Why does our attitude to Mozart’s life matter? Well, it affects the performance of his works. By treating his music as a ‘divine’ text, performers frequently approach the scores too gingerly, with almost too much respect, and this sometimes results in them sounding boring. Very often it’s the smaller orchestras and ensembles that make the most satisfying job of performing Mozart, which is why the London Mozart Players‘ Mozart weekend at St John’s Smith Square is something to look forward to.

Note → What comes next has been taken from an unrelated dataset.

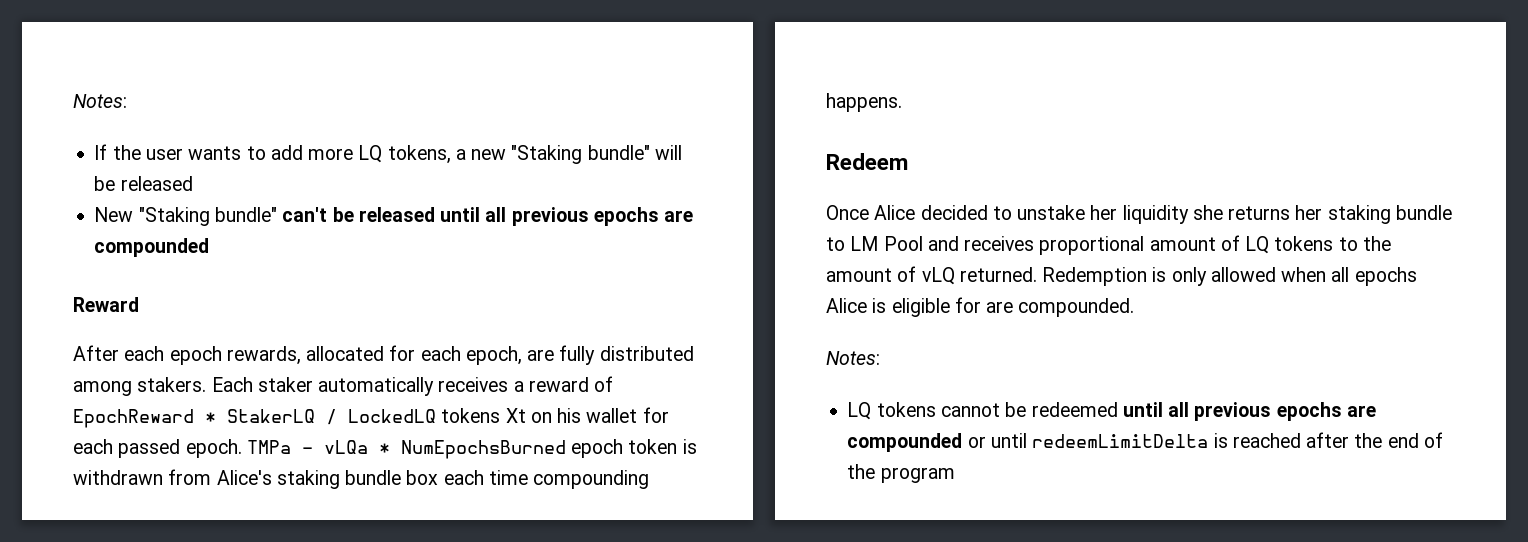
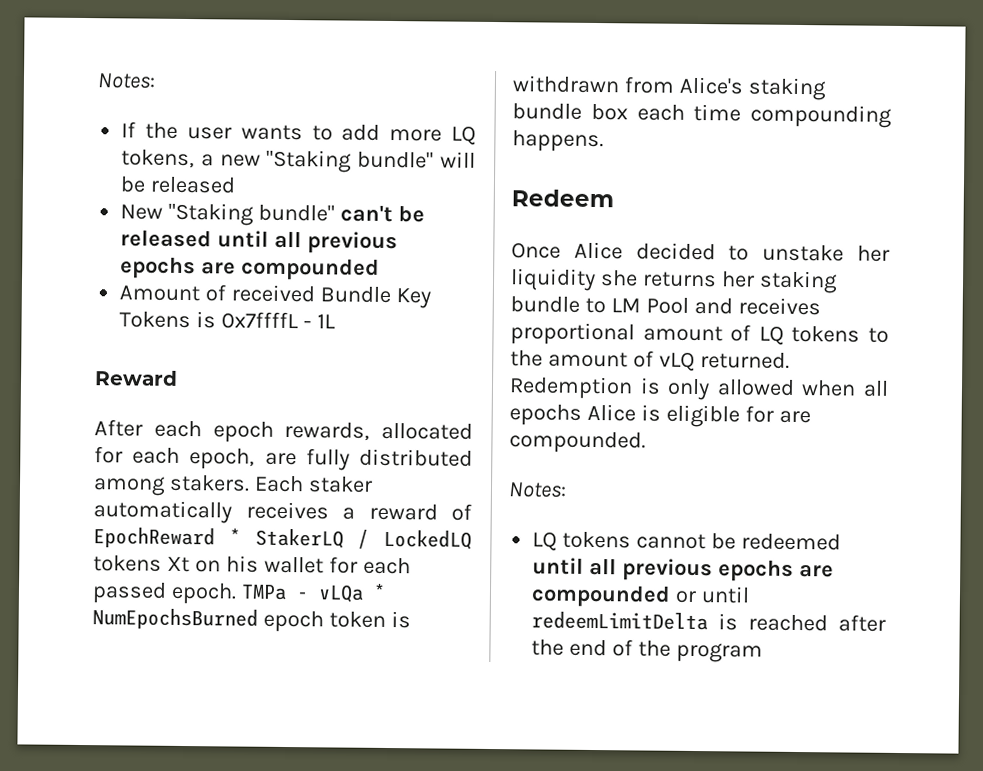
(210, 247) none -> [119,284,431,309] [119,311,336,330] // Amount of received Bundle Key Tokens is 0x7ffffL - 1L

This year, the world is celebrating Mozart’s music in a big way. The annual summer Salzburg festival is staging all of his operas, indeed an extra theatre has been built to accomplish the feat. Casts include Barbara Bonney,Thomas Hampson and Anna Netrebko.

In this country, the Royal Opera is about to unveil its new production of The Marriage of Figaro, which returns with a new cast and conductor in June. In October they’re presenting his jewel of a comedy, La finta giardiniera, an even more attractive proposition. Nearer Christmastime, ENO is also bringing us Figaro, though their future plans will not be announced until March.

The Proms promise to honour the composer in style, and the London Symphony Orchestra’s contribution continues after the summer with a series of the piano concertos played by leading pianists such as Mitsuko Uchida, Alfred Brendel, Emmanuel Ax and Evgeny Kissin. This year, the Barbican is really going to town, with its annual ‘Mostly Mozart’ festival lasting much longer than usual and covering rare operas such as Il re pastore.

Despite the risk of overkill, the sheer breadth of performances of Mozart’s work this year, even in this country, is a tempting prospect. Try avoiding the obvious, though, and take the opportunity to experience something new. That way, Mozart’s music will remain engaging and fascinating.